▶ What the task requires
Reproduce, exactly and in full, the lines from the one with "row order: name ascending -> Vnom descending" through the one with "column Derived | formula: none -> [Net] * 2.5" in the data below; drop pictures.

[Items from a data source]
↓

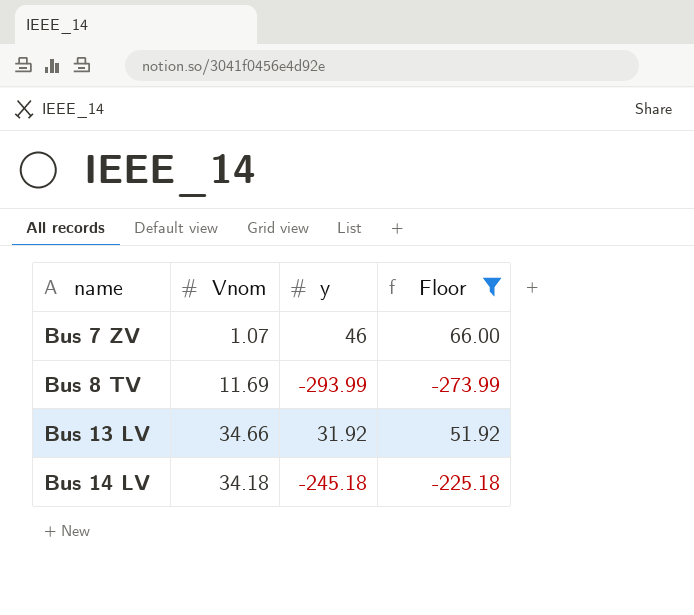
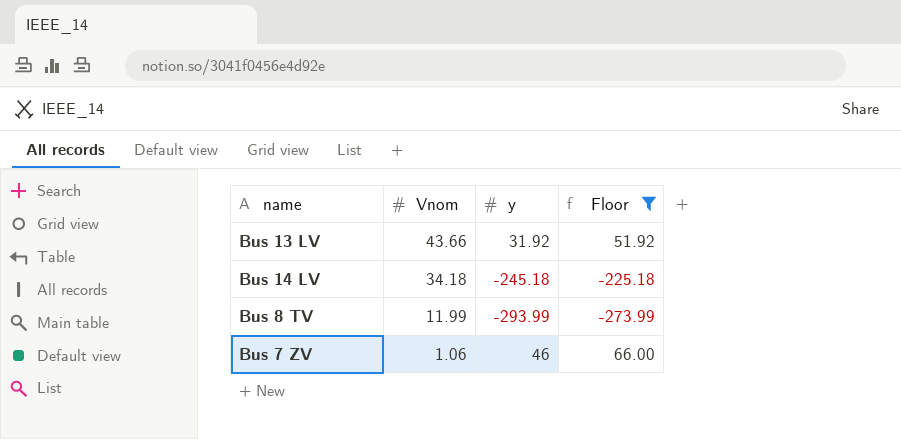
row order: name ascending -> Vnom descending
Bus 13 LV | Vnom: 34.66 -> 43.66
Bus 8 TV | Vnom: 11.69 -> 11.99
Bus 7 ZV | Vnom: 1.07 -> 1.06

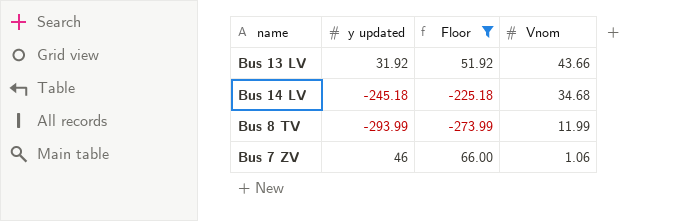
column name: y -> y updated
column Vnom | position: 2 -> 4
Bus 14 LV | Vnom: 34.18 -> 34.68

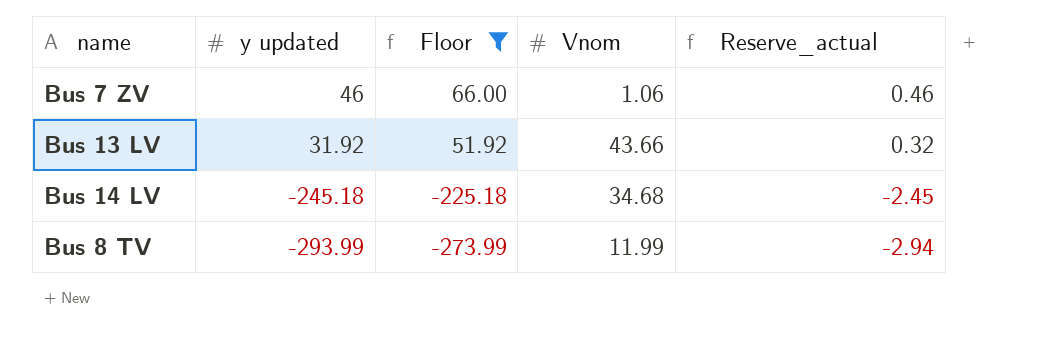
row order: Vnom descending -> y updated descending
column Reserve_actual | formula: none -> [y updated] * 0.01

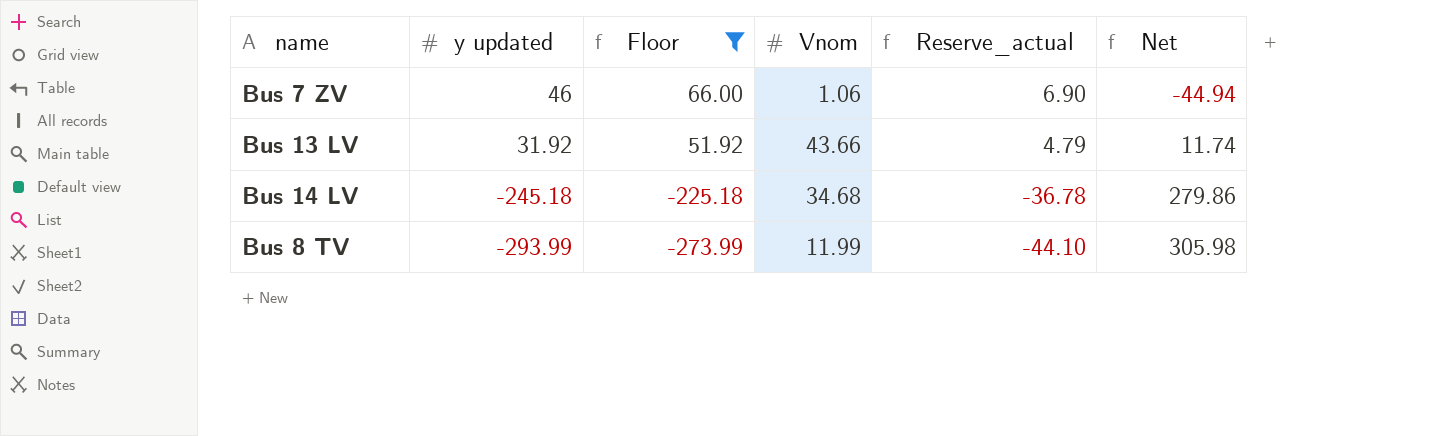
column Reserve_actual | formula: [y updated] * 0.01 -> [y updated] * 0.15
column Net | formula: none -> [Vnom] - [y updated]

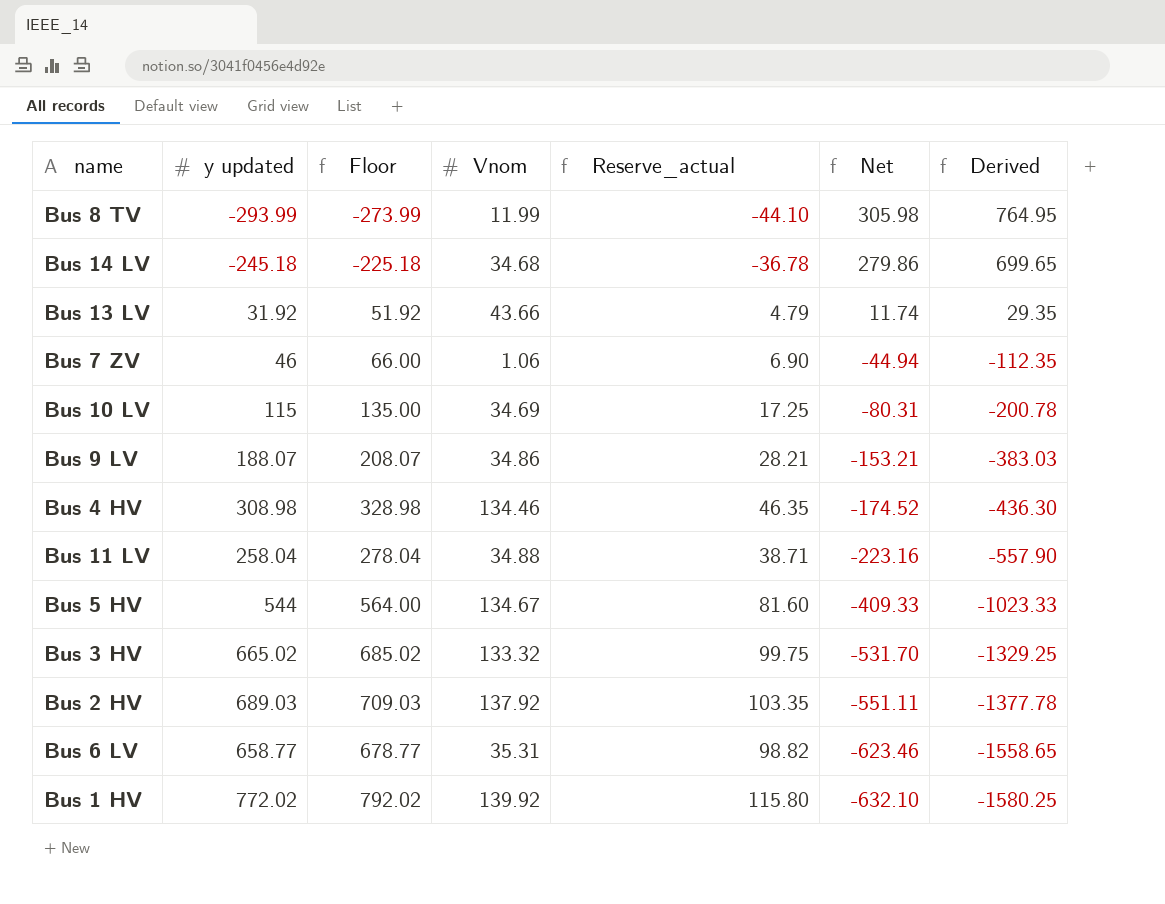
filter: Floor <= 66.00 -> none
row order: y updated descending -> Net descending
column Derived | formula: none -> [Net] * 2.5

↑
↓

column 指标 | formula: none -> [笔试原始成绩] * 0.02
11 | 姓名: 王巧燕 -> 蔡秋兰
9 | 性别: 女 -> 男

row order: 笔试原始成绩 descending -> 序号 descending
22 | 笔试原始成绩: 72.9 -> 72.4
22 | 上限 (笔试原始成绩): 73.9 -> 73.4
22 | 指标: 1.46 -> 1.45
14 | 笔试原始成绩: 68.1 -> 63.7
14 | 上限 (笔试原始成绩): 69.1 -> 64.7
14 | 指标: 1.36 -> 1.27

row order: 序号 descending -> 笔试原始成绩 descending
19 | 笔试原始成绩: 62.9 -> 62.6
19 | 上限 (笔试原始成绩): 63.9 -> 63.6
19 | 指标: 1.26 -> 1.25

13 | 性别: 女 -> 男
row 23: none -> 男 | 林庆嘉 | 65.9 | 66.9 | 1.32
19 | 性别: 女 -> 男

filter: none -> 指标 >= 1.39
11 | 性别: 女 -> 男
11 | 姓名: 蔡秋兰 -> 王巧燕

↑

▶ Exercise solution
row order: name ascending -> Vnom descending
Bus 13 LV | Vnom: 34.66 -> 43.66
Bus 8 TV | Vnom: 11.69 -> 11.99
Bus 7 ZV | Vnom: 1.07 -> 1.06

column name: y -> y updated
column Vnom | position: 2 -> 4
Bus 14 LV | Vnom: 34.18 -> 34.68

row order: Vnom descending -> y updated descending
column Reserve_actual | formula: none -> [y updated] * 0.01

column Reserve_actual | formula: [y updated] * 0.01 -> [y updated] * 0.15
column Net | formula: none -> [Vnom] - [y updated]

filter: Floor <= 66.00 -> none
row order: y updated descending -> Net descending
column Derived | formula: none -> [Net] * 2.5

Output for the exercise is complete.